First, the Magistrate Judge correctly rejected the Globe's argument that, by supplementing his answer to Interrogatory No. 2, the plaintiff is adding new claims to his Complaint. If the Globe expected this litigation to focus only on the one sentence about the plaintiff being fired without considering the rest of the 21-paragraph article, then it had an unreasonably cramped understanding of what courts and juries must examine in defamation cases. Regardless of the plaintiff's interrogatory answers, the context of an article that contains an allegedly defamatory statement is clearly relevant. See Tavoulareas, 817 F.2d at 779; McBride, 800 F.2d at 1213; Howard Univ., 484 A.2d at 989. Thus, by suing the Globe for defamation for publishing the "fired" statement, the plaintiff necessarily placed the context of the entire article in issue. Moreover, the Globe's protestations of surprise are disingenuous at best because the substance of most of the supplemental answers already had been alleged in the Complaint. See Complaint paras. 13-18, 22-24, 32, 37. In short, the Court agrees with the Magistrate Judge and with the plaintiff that his supplemental answers to Interrogatory No. 2 do not add new claims.

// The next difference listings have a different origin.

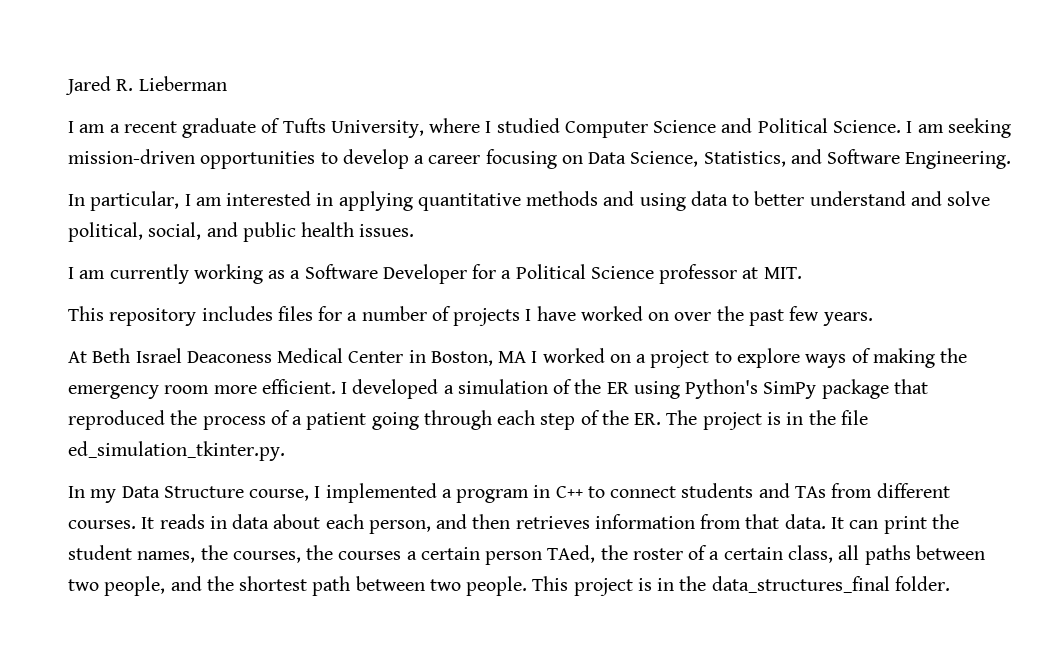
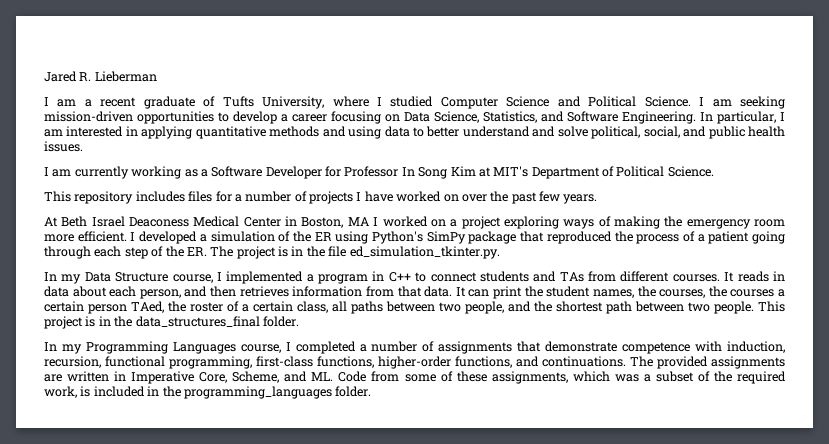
- I am seeking mission-driven opportunities to develop a career focusing on Data Science, Statistics, and Software Engineering.
- In particular, I am interested in applying quantitative methods and using data to better understand and solve political, social, and public health issues.
+ I am seeking mission-driven opportunities to develop a career focusing on Data Science, Statistics, and Software Engineering. In particular, I am interested in applying quantitative methods and using data to better understand and solve political, social, and public health issues.
- I am currently working as a Software Developer for a Political Science professor at MIT.
+ I am currently working as a Software Developer for Professor In Song Kim at MIT's Department of Political Science.
- At Beth Israel Deaconess Medical Center in Boston, MA I worked on a project to explore ways of making the emergency room more efficient.
+ At Beth Israel Deaconess Medical Center in Boston, MA I worked on a project exploring ways of making the emergency room more efficient.
+ In my Programming Languages course, I completed a number of assignments that demonstrate competence with induction, recursion, functional programming, first-class functions, higher-order functions, and continuations. The provided assignments are written in Imperative Core, Scheme, and ML. Code from some of these assignments, which was a subset of the required work, is included in the programming_languages folder.

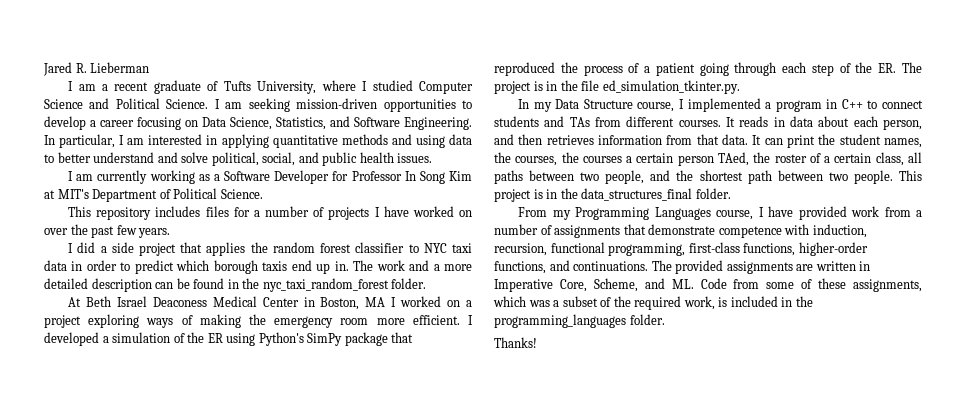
+ I did a side project that applies the random forest classifier to NYC taxi data in order to predict which borough taxis end up in. The work and a more detailed description can be found in the nyc_taxi_random_forest folder.
- In my Programming Languages course, I completed a number of assignments that demonstrate competence with induction, recursion, functional programming, first-class functions, higher-order functions, and continuations.
+ From my Programming Languages course, I have provided work from a number of assignments that demonstrate competence with induction, recursion, functional programming, first-class functions, higher-order functions, and continuations.
+ Thanks!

Second, the Court cannot hold that the Magistrate Judge made a ruling that was clearly erroneous or contrary to law when she concluded that the plaintiff's amendment of his interrogatory response was "seasonable" within the meaning of Fed. R. Civ. P. 26(e)(2) ("A party is under a duty seasonably to amend a prior response [to a discovery request] if the party obtains information upon the basis of which . . . the party knows the response was incorrect when made . . ."). The plaintiff's explanation for his omission -- misinterpreting "false" statements to mean "actionable" statements -- is plausible,
and the record contains no indication of bad faith on the part of the plaintiff. Furthermore, the plaintiff did not delay once he discovered his earlier misunderstanding, filing his supplementary answers to the interrogatory on March 2, 1990, no more than one week after the Globe filed its summary judgment motion.

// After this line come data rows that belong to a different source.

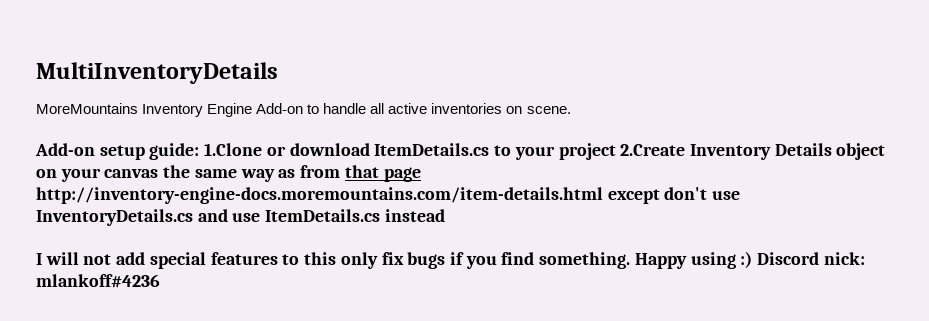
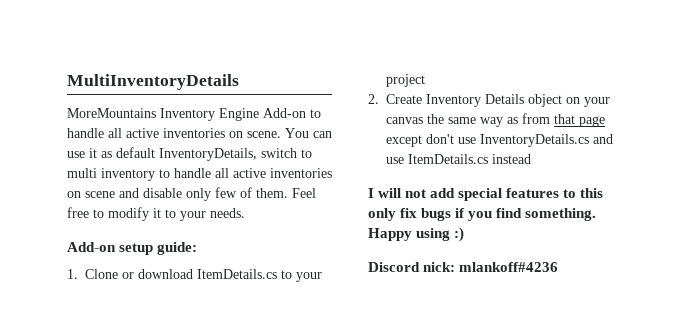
+ You can use it as default InventoryDetails, switch to multi inventory to handle all active inventories on scene and disable only few of them. Feel free to modify it to your needs.
- Add-on setup guide: 1.Clone or download ItemDetails.cs to your project 2.Create Inventory Details object on your canvas the same way as from that page http://inventory-engine-docs.moremountains.com/item-details.html except don't use InventoryDetails.cs and use ItemDetails.cs instead
+ Add-on setup guide:
+ 1. Clone or download ItemDetails.cs to your project
+ 2. Create Inventory Details object on your canvas the same way as from that page except don't use InventoryDetails.cs and use ItemDetails.cs instead
- Happy using :) Discord nick: mlankoff#4236
+ Happy using :)
+ Discord nick: mlankoff#4236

Finally, although the Court agrees with the Magistrate Judge's ruling that the plaintiff's supplementary responses do not prejudice the Globe, it holds that preventing the Globe from conducting further discovery would be unfairly prejudicial. The clearly erroneous aspect of the Magistrate Judge's "prejudice" analysis arises in the following sentence:
Most important, the Globe will not be required to conduct additional discovery concerning the statements, because ITT has already agreed to produce any documents concerning plaintiff's alleged wrongful conduct which it may decide to use at trial, and to make available for deposition any witness who may testify with respect to such documents, at least 30 days prior to trial.